Friday, August 11, 2006, in Courtroom A1001 of the Alfred A. Arraj United States Courthouse, 901 19th Street, Denver, Colorado. In preparing for and participating in the conference, the parties and counsel will (1) follow the Instructions for Preparation and Submission of Final Pretrial Order, a copy of which can be downloaded from the court’s web site, specificallyhttp://www.cod.uscourts.gov/forms/ewn_fin_pre_ord_ins.pdf and (2) utilize the specific template located athttp://www.cod.uscourts.gov/forms/ewn_fin_pre_ord.wpd These specific web addresses should be used to insure that the proper format is observed.

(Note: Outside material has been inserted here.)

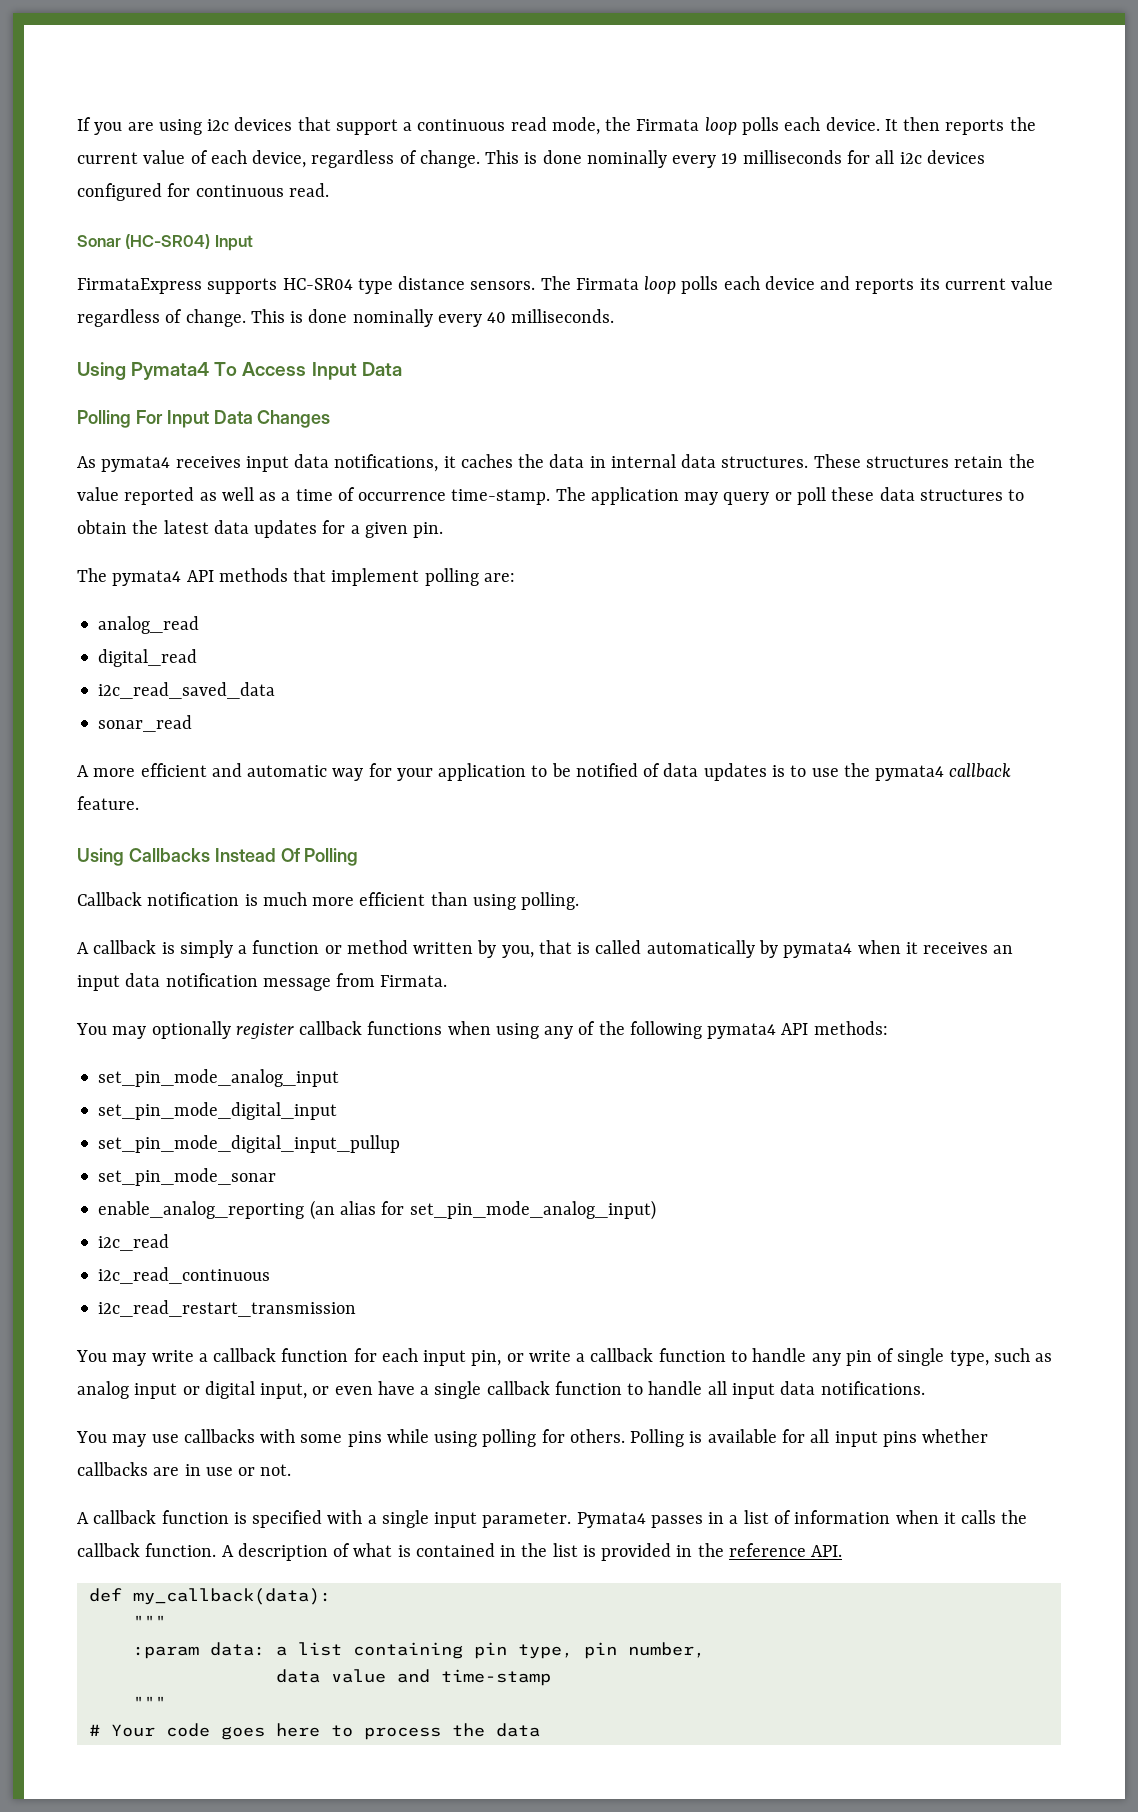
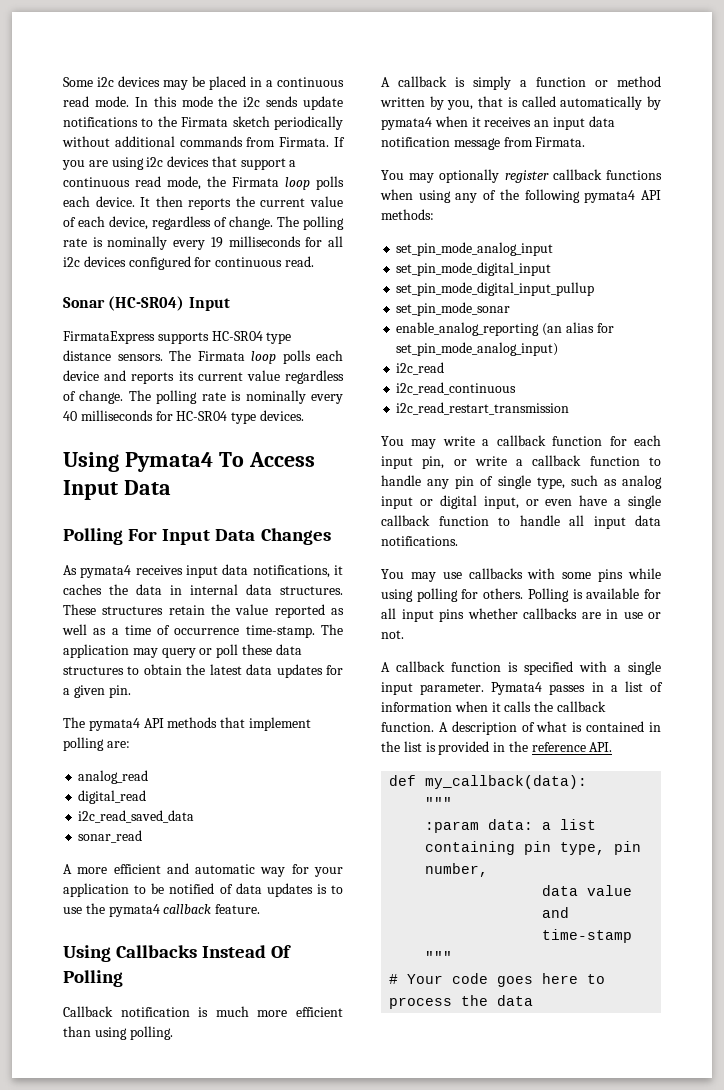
+ Some i2c devices may be placed in a continuous read mode. In this mode the i2c sends update notifications to the Firmata sketch periodically without additional commands from Firmata.
- This is done nominally every 19 milliseconds for all i2c devices configured for continuous read.
+ The polling rate is nominally every 19 milliseconds for all i2c devices configured for continuous read.
- This is done nominally every 40 milliseconds.
+ The polling rate is nominally every 40 milliseconds for HC-SR04 type devices.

[1] Defendant submitted its “statement of undisputed material facts” as a separate submission from Defendant’s motion for partial summary judgment. (Statement of Undisputed Material Facts [filed Nov. 15, 2005].) Plaintiff responded to Defendant’s “statement of undisputed material facts” with a separate submission entitled “Plaintiff’s Response to Statement of Undisputed Material Facts and Statement of Additional Disputed Facts.” (Pl.’s Resp. to Statement of Undisputed Material Facts and Statement of Additional Disputed Facts [filed Dec. 12, 2005].) I evaluate these submissions as one document in conjunction with the respective motion and response.